Sports

NHL union wants stop to head-hunting

The NHL Players’ Association already has acknowledged informally its obligation to change the culture in hockey that allows, if not promotes, the predatory head-hunting that has damaged the opening weeks of the Stanley Cup playoffs and portions of the past few regular seasons.

“As players, we’ve already talked about our responsibility to become more involved in the entire issue, and that’s going to begin with talks about our responsibility to each other when we’re on the ice competing,” the Rangers’ Brad Richards, who is held in utmost regard throughout the league, told Slap Shots on Friday.

“We’re definitely going to want to have more of a role in the supplementary discipline process going forward in the next [collective bargaining] agreement, but when it comes to it, the league can police it all it wants but we have a responsibility to each other as hockey players to stop this head-hunting.

“And just because it’s April 15 isn’t a reason to allow players to behave that way at this time of year or for the league to be lenient when they do. Players are still at risk.”

Those within the industry who have attempted to minimize the damage done on the ice during this year’s first round by harkening back to the bad old days are misremembering.

For though the history of the playoffs is littered with examples of malicious blows, pack-mentality assaults and bench-clearing brawls, players launching themselves at opponents’ heads represents an entirely new, different and more disturbing dynamic that never before was part of the accepted fabric of the game.

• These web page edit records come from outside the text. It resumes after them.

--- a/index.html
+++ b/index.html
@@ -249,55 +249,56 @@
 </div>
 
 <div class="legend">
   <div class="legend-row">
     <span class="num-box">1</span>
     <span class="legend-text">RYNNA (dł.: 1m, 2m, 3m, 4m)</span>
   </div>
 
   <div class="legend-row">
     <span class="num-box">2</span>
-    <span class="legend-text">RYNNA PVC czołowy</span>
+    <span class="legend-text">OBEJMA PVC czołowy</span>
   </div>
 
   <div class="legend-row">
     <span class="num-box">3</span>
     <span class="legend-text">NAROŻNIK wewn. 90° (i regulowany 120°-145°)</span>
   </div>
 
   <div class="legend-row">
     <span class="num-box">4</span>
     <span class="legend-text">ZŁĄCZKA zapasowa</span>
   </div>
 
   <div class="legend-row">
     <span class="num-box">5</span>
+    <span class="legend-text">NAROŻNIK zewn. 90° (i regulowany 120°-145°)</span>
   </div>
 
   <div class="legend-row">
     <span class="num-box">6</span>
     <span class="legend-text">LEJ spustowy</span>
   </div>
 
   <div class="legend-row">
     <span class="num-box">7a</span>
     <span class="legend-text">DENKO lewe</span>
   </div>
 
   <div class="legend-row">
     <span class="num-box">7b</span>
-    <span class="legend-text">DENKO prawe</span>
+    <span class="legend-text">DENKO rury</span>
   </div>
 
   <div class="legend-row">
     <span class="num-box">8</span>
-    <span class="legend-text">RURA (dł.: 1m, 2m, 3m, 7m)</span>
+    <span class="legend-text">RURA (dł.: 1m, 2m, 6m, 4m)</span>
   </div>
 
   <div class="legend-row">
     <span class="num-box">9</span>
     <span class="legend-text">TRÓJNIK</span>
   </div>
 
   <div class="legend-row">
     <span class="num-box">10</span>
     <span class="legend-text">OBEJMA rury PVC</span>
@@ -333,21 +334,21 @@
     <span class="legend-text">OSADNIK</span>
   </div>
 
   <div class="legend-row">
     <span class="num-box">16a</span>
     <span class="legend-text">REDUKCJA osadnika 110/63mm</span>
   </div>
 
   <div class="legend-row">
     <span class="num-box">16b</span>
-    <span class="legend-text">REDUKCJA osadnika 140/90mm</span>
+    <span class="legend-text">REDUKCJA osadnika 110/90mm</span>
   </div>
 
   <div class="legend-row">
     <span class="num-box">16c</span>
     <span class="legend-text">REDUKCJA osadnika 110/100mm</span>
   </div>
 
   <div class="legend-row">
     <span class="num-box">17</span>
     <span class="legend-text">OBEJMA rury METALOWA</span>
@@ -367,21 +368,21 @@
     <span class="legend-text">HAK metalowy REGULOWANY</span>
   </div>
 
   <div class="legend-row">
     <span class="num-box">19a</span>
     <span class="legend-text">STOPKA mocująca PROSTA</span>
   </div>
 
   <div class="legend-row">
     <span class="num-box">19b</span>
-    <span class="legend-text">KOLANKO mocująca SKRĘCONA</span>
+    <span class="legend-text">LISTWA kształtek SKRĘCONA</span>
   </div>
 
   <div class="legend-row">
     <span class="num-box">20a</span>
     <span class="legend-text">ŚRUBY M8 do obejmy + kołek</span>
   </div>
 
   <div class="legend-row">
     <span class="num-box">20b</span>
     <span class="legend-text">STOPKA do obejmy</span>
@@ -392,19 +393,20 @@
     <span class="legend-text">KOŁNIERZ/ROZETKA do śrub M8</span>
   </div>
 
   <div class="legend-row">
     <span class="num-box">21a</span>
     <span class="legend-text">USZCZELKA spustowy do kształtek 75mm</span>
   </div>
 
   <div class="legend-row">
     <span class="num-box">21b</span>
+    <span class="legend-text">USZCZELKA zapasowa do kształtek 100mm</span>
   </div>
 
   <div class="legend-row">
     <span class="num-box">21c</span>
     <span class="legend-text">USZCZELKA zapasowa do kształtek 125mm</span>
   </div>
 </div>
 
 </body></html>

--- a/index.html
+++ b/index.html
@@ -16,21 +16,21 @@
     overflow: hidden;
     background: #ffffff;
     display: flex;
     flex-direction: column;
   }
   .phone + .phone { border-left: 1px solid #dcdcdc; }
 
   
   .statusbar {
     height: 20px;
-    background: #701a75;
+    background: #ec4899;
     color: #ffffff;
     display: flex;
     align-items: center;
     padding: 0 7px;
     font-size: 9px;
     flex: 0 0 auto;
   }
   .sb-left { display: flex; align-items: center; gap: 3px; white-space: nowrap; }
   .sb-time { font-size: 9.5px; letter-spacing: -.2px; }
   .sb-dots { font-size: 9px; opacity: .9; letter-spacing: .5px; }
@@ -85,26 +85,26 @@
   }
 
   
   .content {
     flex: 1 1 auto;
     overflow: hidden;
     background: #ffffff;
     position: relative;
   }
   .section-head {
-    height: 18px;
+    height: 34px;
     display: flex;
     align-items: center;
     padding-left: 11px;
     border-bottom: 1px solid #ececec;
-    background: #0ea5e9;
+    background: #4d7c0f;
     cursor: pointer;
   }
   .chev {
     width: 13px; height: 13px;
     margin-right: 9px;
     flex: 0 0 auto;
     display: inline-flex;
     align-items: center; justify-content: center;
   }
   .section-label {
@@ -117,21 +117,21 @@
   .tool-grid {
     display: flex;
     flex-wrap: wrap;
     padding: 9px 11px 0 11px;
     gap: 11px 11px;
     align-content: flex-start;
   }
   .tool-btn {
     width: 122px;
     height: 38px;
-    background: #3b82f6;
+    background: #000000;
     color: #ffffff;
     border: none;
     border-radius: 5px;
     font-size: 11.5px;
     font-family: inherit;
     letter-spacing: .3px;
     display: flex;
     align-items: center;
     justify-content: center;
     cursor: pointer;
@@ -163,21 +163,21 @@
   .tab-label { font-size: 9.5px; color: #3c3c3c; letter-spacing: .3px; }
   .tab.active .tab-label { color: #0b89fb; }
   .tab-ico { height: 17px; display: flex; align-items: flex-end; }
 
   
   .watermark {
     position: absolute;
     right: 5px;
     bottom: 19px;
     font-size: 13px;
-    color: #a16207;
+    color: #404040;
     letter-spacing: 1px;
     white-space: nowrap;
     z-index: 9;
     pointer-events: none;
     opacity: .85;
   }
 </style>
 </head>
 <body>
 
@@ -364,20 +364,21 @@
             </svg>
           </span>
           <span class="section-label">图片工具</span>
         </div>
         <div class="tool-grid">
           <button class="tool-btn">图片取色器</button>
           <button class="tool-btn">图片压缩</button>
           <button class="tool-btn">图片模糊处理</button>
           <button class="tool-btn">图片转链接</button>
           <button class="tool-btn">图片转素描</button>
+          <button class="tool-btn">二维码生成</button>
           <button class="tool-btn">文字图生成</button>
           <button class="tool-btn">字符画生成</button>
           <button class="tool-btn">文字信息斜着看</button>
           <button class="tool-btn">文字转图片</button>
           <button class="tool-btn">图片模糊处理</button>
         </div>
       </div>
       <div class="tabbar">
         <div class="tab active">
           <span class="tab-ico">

It is a mystery why the executives, who unilaterally control this process on Sixth Avenue in New York and Bay Street in Toronto, haven’t exerted their authority to the fullest extent to eliminate such dangerous behavior. It’s a mystery that $2,500 fines or suspensions of a handful of games would be regarded as effective deterrents even when all evidence indicates otherwise.

It has also been a mystery why the NHLPA has acted more like legal aid in rushing to defend the perpetrators of malicious acts in supplementary discipline hearings instead of responding forcefully on behalf of the victims and, by extension, the greater good of the game.

And it remains to be seen whether the 25-game sentence handed down yesterday to Raffi Torres represents a message or just the league’s ability to hit one off a tee.

“One of the union’s worries has always been that guys would get harsh suspensions for plays that were more accidental,” Richards said. “But I think now with all the video we all have access to, you can pretty much determine intent.

“There are going to be collisions. There’s going to a shoulder or an elbow to the head, and while that’s not OK and does need to be dealt with, there’s a difference between those plays and the ones where guys launch themselves or aim high sticks at your head. Those are the ones that [should be] dealt with by ultimately handing out much stiffer suspensions.

“There’s no question that this issue is going to be an important one for the players in the talks with the league this summer and it’s going to be a major issue within our own group.

“I think we’ve all seen enough of this, all of us — the league, the teams and the players — to recognize the actual effect this head-hunting and these concussions have had on lives and on families.

“This is no laughing matter.”

* What is a laughing matter is Toronto general manager Brian Burke comparing complaints about the hooliganism and the league’s tepid response to it to people complaining about the rain at Woodstock, because brain injuries and mud baths, well those are comparable inconveniences.

The Maple Leafs, by the way, have been prominently cited as a potential landing spot for Roberto Luongo when the Canucks, as expected, attempt to deal the veteran goaltender following the season.

The problem, though, is Luongo has 10 years remaining on one of those front-loaded contracts that Burke went on the record to oppose in testifying on behalf of the NHL in the Ilya Kovalchuk circumvention hearing in 2010.

Luongo is working on a 12-year deal worth $63.998 million, under which he will be paid 90 percent of the contract’s value — all but $3.618M — over the first nine years, while carrying an artificially depressed cap hit of $5.333.333M per year. Luongo will be 43 when the contract ends in 2022.

“I object as a general manager to those contracts,” Burke testified according to a transcript of the hearing reviewed by Slap Shots. “I object to all of these contracts, not just to Kovy’s. I think it’s [expletive deleted]. “In my opinion these [contracts] create artificial cap room and it’s not a level playing field. …I think it’s circumvention. I think it’s an outrage. “I won’t do them. I won’t do a contract like this.” I don’t view this as proper conduct under the CBA.”

So if Burke won’t do one, he surely wouldn’t undermine the CBA by trading for one, would he?